Each line that includes "Presiding" must be copied from the records.

**Dataset extract**

***

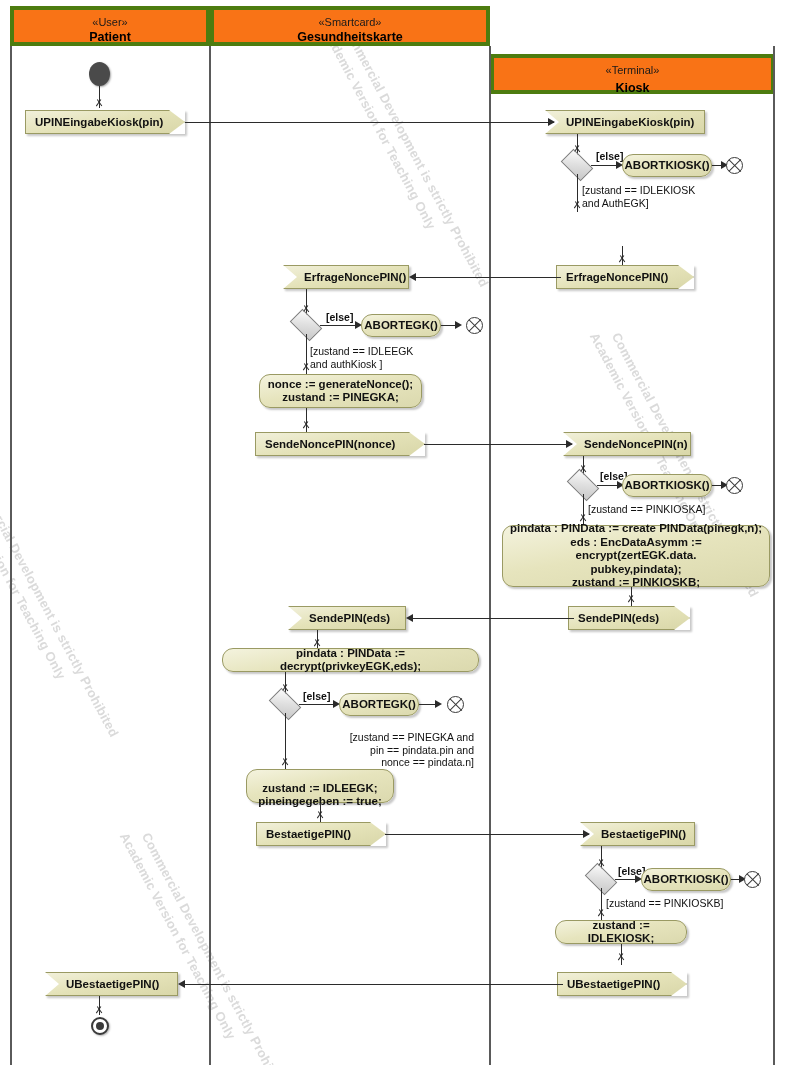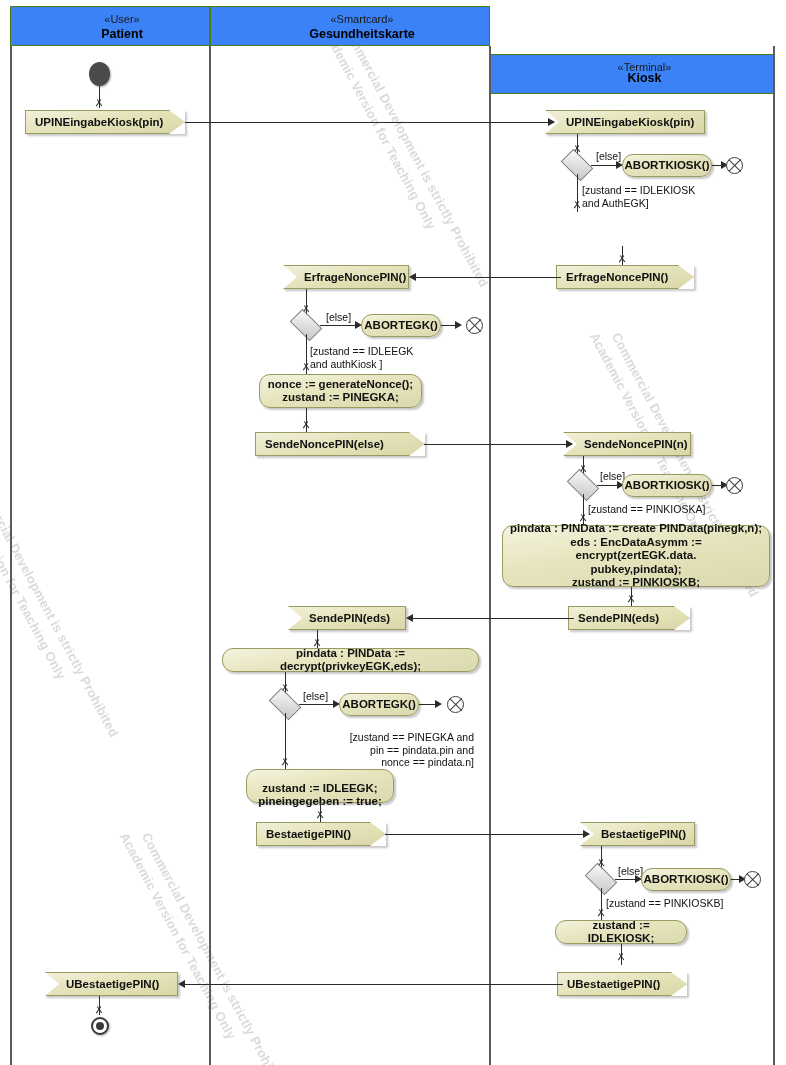--- a/index.html
+++ b/index.html
@@ -4,21 +4,21 @@
 <style>
   html,body{margin:0;padding:0;background:#ffffff;}
   body{font-family:"Liberation Sans","DejaVu Sans",sans-serif;}
   #canvas{position:relative;width:786px;height:1065px;background:#fff;overflow:hidden;}
 
   
   .wm{position:absolute;color:#bdbdbd;opacity:.55;font-size:13px;font-weight:700;
       white-space:nowrap;transform-origin:0 0;pointer-events:none;letter-spacing:.2px;}
 
   
-  .lane-head{position:absolute;border:1px solid #4d7c0f;background:#3b82f6;box-sizing:border-box;padding-left:12px;}
+  .lane-head{position:absolute;border:4px solid #4d7c0f;background:#f97316;box-sizing:border-box;}
   .lane-body{position:absolute;border:2px solid #5a5a5a;border-top:none;background:transparent;box-sizing:border-box;}
   .lane-sep{position:absolute;width:2px;background:#5a5a5a;}
   .lane-stereo{position:absolute;width:100%;text-align:center;font-size:11px;color:#1a1a1a;}
   .lane-title{position:absolute;width:100%;text-align:center;font-size:12.5px;font-weight:700;color:#000;}
 
   
   .node{position:absolute;box-sizing:border-box;}
 
   .init-node{border-radius:50%;background:#4a4a4a;box-shadow:1px 1px 2px rgba(0,0,0,.35);}
 
@@ -63,21 +63,21 @@
   .arw{position:absolute;width:0;height:0;}
   .arw.left{border-top:4px solid transparent;border-bottom:4px solid transparent;border-right:7px solid #2b2b2b;}
   .arw.right{border-top:4px solid transparent;border-bottom:4px solid transparent;border-left:7px solid #2b2b2b;}
   
   .oarw{position:absolute;width:8px;height:8px;}
   .oarw::before,.oarw::after{content:"";position:absolute;width:8px;height:1.2px;background:#2b2b2b;left:0;top:3px;}
   .oarw.down::before{transform:rotate(55deg) translate(-2px,-2px);}
   .oarw.down::after{transform:rotate(125deg) translate(-2px,2px);}
 
   .guard{position:absolute;font-size:10.5px;color:#111;line-height:12.5px;white-space:pre;text-align:center;}
-  .guard.lft{text-align:right;}
+  .guard.lft{text-align:right;font-weight:bold;}
 </style>
 </head>
 <body>
 
 <div id="canvas">
 
   <div class="wm" style="left:330px;top:20px;transform:rotate(62deg);">Academic Version for Teaching Only</div>
   <div class="wm" style="left:352px;top:20px;transform:rotate(62deg);">Commercial Development is strictly Prohibited</div>
   <div class="wm" style="left:600px;top:330px;transform:rotate(62deg);">Academic Version for Teaching Only</div>
   <div class="wm" style="left:622px;top:330px;transform:rotate(62deg);">Commercial Development is strictly Prohibited</div>
@@ -89,21 +89,21 @@
   <div class="lane-head" style="left:10px;top:6px;width:200px;height:40px;">
     <div class="lane-stereo" style="top:6px;">«User»</div>
     <div class="lane-title" style="top:20px;">Patient</div>
   </div>
   <div class="lane-head" style="left:210px;top:6px;width:280px;height:40px;">
     <div class="lane-stereo" style="top:6px;">«Smartcard»</div>
     <div class="lane-title" style="top:20px;">Gesundheitskarte</div>
   </div>
   <div class="lane-head" style="left:490px;top:6px;width:285px;height:40px;margin-top:48px;">
     <div class="lane-stereo" style="top:6px;">«Terminal»</div>
-    <div class="lane-title" style="top:16px;">Kiosk</div>
+    <div class="lane-title" style="top:23px;">Kiosk</div>
   </div>
 
   <div class="lane-body" style="left:10px;top:46px;width:765px;height:1025px;"></div>
   <div class="lane-sep" style="left:209px;top:46px;height:1019px;"></div>
   <div class="lane-sep" style="left:489px;top:46px;height:1019px;"></div>
 
   <div class="node init-node" style="left:89px;top:62px;width:21px;height:24px;"></div>
   <div class="ln v" style="left:99px;top:86px;height:22px;"></div>
   <div class="oarw down" style="left:95px;top:102px;"></div>
 
@@ -144,21 +144,21 @@
   <div class="oarw down" style="left:302px;top:366px;"></div>
 
   <div class="node action" style="left:259px;top:374px;width:163px;height:34px;">
     <span style="white-space:pre-line;">nonce := generateNonce();
 zustand := PINEGKA;</span>
   </div>
   <div class="ln v" style="left:306px;top:408px;height:26px;"></div>
   <div class="oarw down" style="left:302px;top:424px;"></div>
 
   <div class="sig send" style="left:255px;top:432px;width:170px;height:24px;">
-    <div class="body">SendeNoncePIN(else)</div>
+    <div class="body">SendeNoncePIN(nonce)</div>
   </div>
 
   <div class="sig recv" style="left:288px;top:606px;width:118px;height:24px;">
     <div class="body">SendePIN(eds)</div>
   </div>
   <div class="ln v" style="left:317px;top:630px;height:18px;"></div>
   <div class="oarw down" style="left:313px;top:642px;"></div>
 
   <div class="node action" style="left:222px;top:648px;width:257px;height:24px;">pindata : PINData := decrypt(privkeyEGK,eds);</div>
   <div class="ln v" style="left:285px;top:672px;height:24px;"></div>

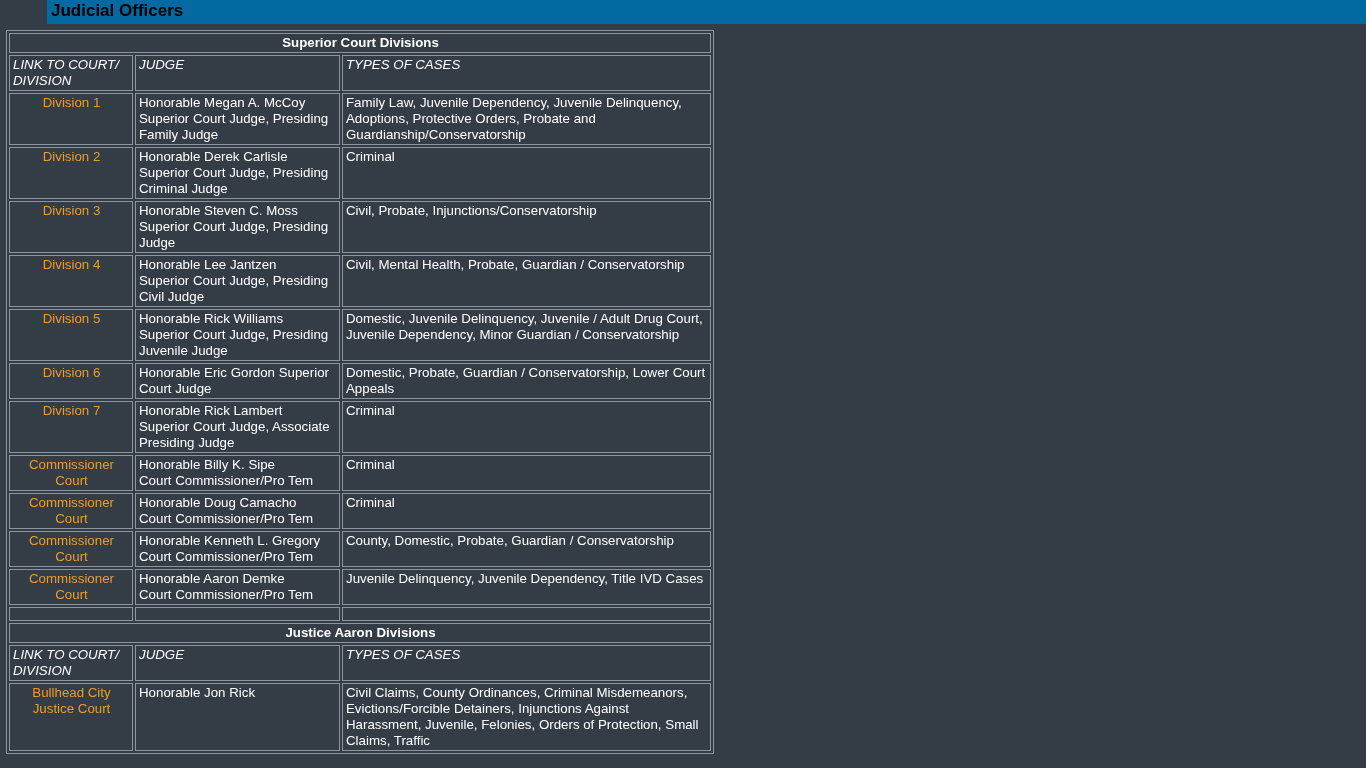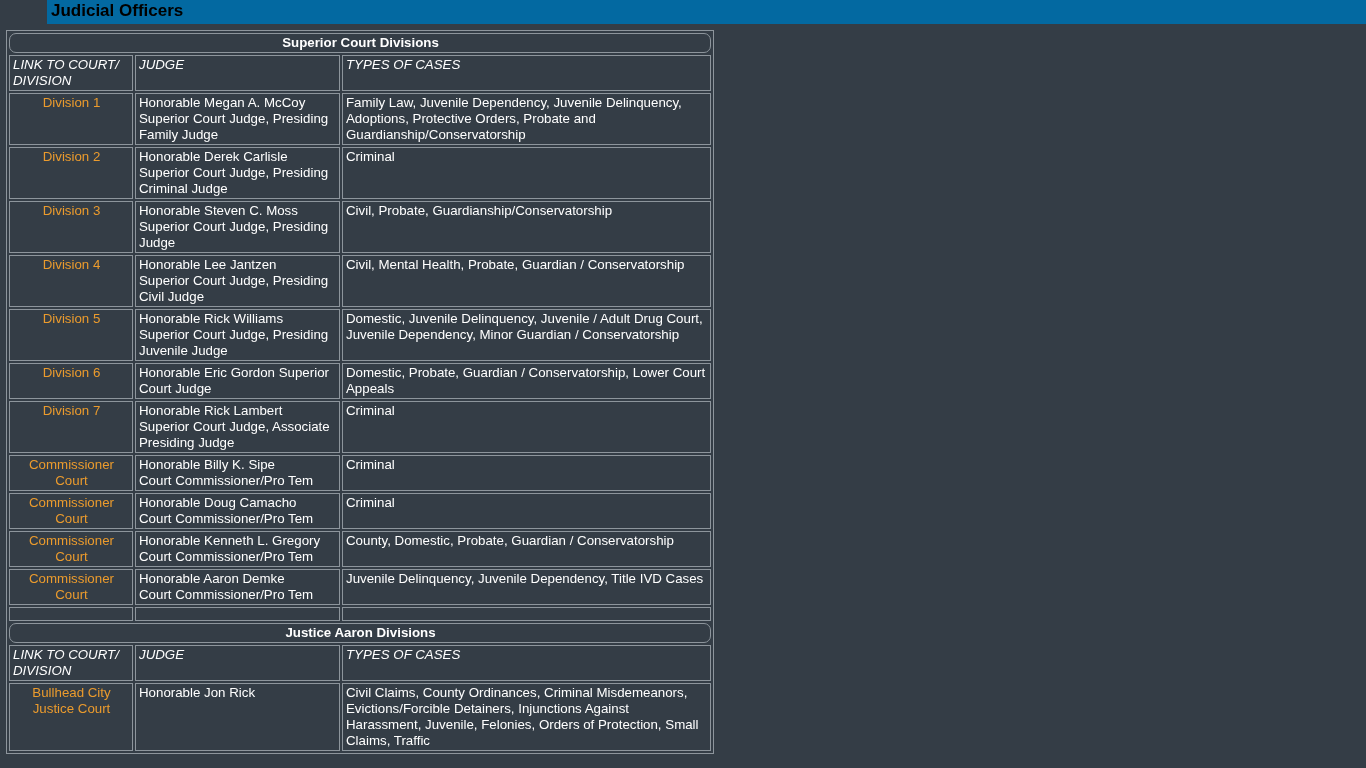--- a/index.html
+++ b/index.html
@@ -51,21 +51,20 @@
     background: #343d46;
     word-wrap: break-word;
   }
   td.section-title {
     background: #1f2533;
     text-align: center;
     font-weight: bold;
     font-size: 13.3px;
     padding: 5px 2px;
     vertical-align: middle;
-    border-radius: 7px;
   }
   td.colhead {
     text-align: left;
     font-style: italic;
     font-size: 13.5px;
     vertical-align: middle;
     padding: 6px 2px;
   }
   td.linkcell {
     vertical-align: middle;
@@ -124,21 +123,21 @@
             <span class="jname">Superior Court Judge, Presiding Criminal Judge</span>
           </td>
         <td>Criminal</td>
       </tr>
       <tr>
         <td class="linkcell"><a class="court-link">Division 3</a></td>
         <td>
             <span class="jname">Honorable Steven C. Moss</span>
             <span class="jname">Superior Court Judge, Presiding Judge</span>
           </td>
-        <td>Civil, Probate, Guardianship/Conservatorship</td>
+        <td>Civil, Probate, Injunctions/Conservatorship</td>
       </tr>
       <tr>
         <td class="linkcell"><a class="court-link">Division 4</a></td>
         <td>
             <span class="jname">Honorable Lee Jantzen</span>
             <span class="jname">Superior Court Judge, Presiding Civil Judge</span>
           </td>
         <td>Civil, Mental Health, Probate, Guardian / Conservatorship</td>
       </tr>
       <tr>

***

**Expected answer**
             <span class="jname">Superior Court Judge, Presiding Criminal Judge</span>
             <span class="jname">Superior Court Judge, Presiding Judge</span>
             <span class="jname">Superior Court Judge, Presiding Civil Judge</span>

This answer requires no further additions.